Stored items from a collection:
----

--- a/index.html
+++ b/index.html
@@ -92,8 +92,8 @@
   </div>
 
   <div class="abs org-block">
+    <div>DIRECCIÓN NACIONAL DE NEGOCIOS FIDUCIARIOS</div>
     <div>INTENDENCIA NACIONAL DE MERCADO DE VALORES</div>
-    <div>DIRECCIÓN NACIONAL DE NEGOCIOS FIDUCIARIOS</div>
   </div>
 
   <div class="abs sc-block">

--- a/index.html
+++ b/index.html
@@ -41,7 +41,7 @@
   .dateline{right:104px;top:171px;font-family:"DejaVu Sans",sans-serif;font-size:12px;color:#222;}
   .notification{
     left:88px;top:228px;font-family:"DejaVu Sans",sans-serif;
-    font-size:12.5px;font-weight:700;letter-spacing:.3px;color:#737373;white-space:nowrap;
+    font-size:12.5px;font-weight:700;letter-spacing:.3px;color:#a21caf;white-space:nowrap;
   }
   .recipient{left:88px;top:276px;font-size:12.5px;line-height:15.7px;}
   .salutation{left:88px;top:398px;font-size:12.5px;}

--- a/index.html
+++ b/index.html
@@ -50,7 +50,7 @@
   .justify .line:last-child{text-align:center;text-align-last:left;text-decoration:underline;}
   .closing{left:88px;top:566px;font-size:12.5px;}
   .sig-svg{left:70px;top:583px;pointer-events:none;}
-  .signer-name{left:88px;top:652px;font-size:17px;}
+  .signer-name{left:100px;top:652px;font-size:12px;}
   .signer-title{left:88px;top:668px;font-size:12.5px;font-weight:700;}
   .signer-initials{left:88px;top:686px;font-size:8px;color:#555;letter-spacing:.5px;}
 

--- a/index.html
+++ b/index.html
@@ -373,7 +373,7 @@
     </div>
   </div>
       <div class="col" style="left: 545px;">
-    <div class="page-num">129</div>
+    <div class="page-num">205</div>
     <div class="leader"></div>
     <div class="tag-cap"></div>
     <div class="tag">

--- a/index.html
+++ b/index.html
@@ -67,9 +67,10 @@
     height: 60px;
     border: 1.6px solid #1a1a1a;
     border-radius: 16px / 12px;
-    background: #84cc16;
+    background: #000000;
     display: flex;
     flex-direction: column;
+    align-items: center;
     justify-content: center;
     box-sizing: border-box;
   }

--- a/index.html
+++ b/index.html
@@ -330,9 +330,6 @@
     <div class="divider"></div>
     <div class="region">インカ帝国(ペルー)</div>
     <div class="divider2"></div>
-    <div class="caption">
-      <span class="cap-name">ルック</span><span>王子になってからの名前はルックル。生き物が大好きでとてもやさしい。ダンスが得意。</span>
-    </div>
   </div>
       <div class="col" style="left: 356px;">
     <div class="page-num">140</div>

----

WHAT THE TASK ASKS: Scan the data above, find each line with "NEGOCIOS", and copy it.

EXERCISE SOLUTION:
+    <div>DIRECCIÓN NACIONAL DE NEGOCIOS FIDUCIARIOS</div>
-    <div>DIRECCIÓN NACIONAL DE NEGOCIOS FIDUCIARIOS</div>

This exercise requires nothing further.